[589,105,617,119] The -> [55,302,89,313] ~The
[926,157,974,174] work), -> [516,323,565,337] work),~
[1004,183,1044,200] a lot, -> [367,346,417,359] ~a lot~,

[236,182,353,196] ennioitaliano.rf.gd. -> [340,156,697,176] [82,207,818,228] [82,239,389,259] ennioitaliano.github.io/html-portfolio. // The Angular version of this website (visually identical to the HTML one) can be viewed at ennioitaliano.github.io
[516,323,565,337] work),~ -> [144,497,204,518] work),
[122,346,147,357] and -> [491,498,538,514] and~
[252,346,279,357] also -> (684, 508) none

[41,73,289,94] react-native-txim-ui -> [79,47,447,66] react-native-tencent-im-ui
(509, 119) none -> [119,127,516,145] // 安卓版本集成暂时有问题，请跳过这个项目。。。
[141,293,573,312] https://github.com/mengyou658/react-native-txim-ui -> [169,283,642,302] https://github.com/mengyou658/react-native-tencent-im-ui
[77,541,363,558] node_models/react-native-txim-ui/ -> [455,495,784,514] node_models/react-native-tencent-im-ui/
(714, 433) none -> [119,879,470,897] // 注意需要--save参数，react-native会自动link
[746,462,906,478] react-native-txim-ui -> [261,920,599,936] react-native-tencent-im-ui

- - -

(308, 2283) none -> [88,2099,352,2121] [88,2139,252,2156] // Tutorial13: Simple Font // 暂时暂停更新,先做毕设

- - -

In the entries above, one line contains "[589,105,617,119] The -> [55,302,89,313] ~The" and another contains "[1004,183,1044,200] a lot, ->". Reproduce exactly those two lines and the lines between them, nothing else.

[589,105,617,119] The -> [55,302,89,313] ~The
[926,157,974,174] work), -> [516,323,565,337] work),~
[1004,183,1044,200] a lot, -> [367,346,417,359] ~a lot~,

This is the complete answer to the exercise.